Records for the task:
************

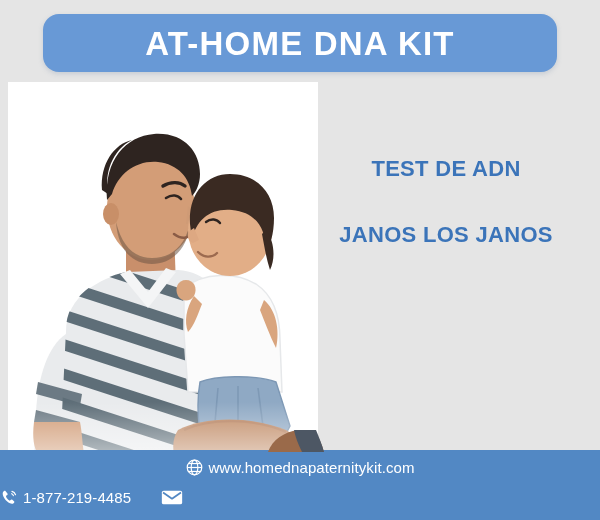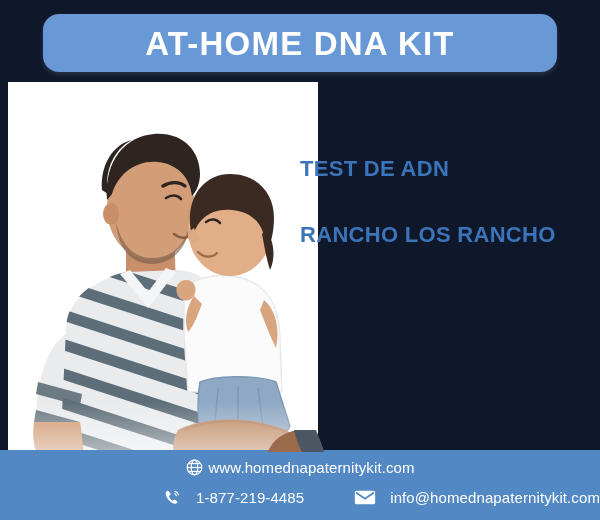--- a/index.html
+++ b/index.html
@@ -17,7 +17,7 @@
     position: relative;
     width: 600px;
     height: 520px;
-    background: #0f172a;
+    background: #e5e5e5;
     overflow: hidden;
   }
 

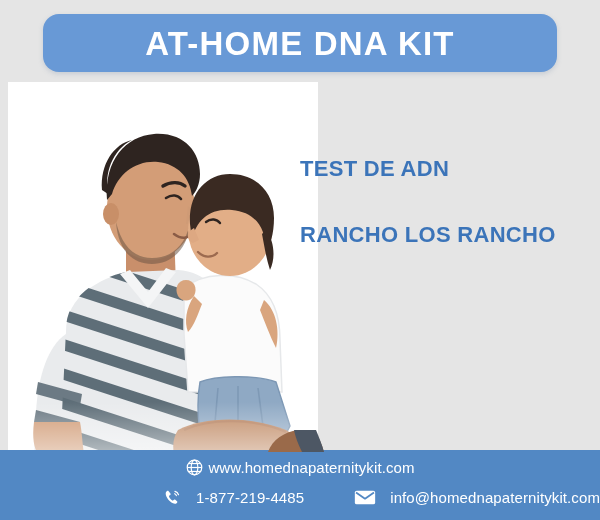--- a/index.html
+++ b/index.html
@@ -61,6 +61,7 @@
     left: 300px;
     top: 158px;
     width: 292px;
+    text-align: center;
   }
   .headline-line {
     color: #3b74b9;

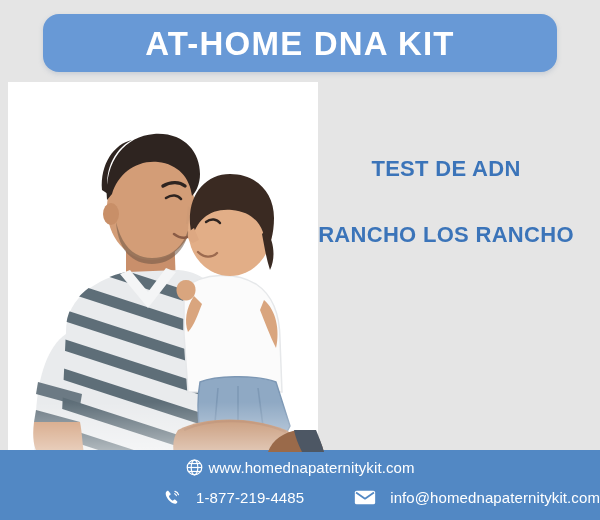--- a/index.html
+++ b/index.html
@@ -243,7 +243,7 @@
 
   <div class="headline-block">
     <div class="headline-line l1">TEST DE ADN</div>
-    <div class="headline-line l3">RANCHO LOS RANCHO</div>
+    <div class="headline-line l3">JANOS LOS JANOS</div>
   </div>
 
   <div class="footer">

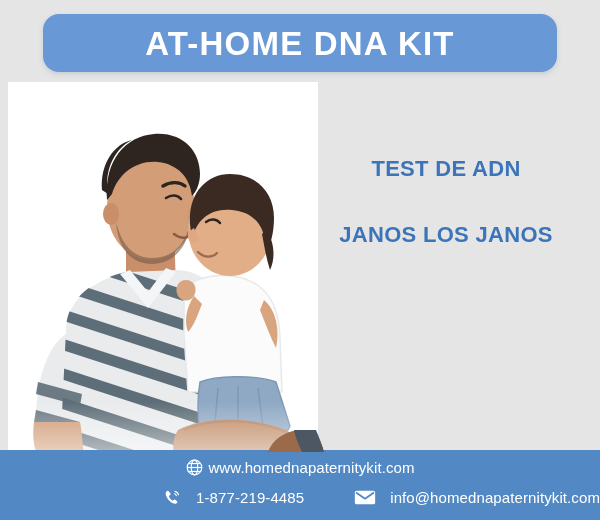--- a/index.html
+++ b/index.html
@@ -103,8 +103,8 @@
     left: 0;
     right: 0;
     top: 38px;
-    justify-content: flex-end;
-    gap: 14px;
+    justify-content: flex-start;
+    gap: 4px;
   }
   .footer-text {
     font-size: 15px;

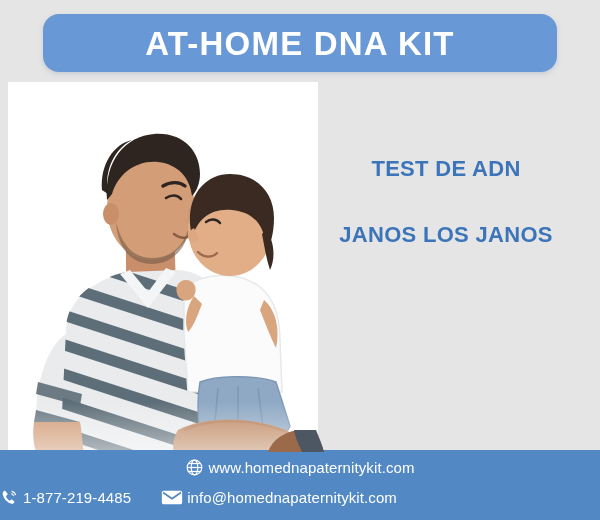--- a/index.html
+++ b/index.html
@@ -283,7 +283,6 @@
           <path d="M2.4 4.2 L13 11.4 L23.6 4.2" fill="none" stroke="#5288c4" stroke-width="2.1" stroke-linejoin="round"></path>
         </svg>
       </span>
-      <span class="footer-text">info@homednapaternitykit.com</span>
     </div>
   </div>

************

What you should do:
Return a copy of each line in the entries that contains "text".

Written answer:
+    text-align: center;
   .footer-text {
-      <span class="footer-text">info@homednapaternitykit.com</span>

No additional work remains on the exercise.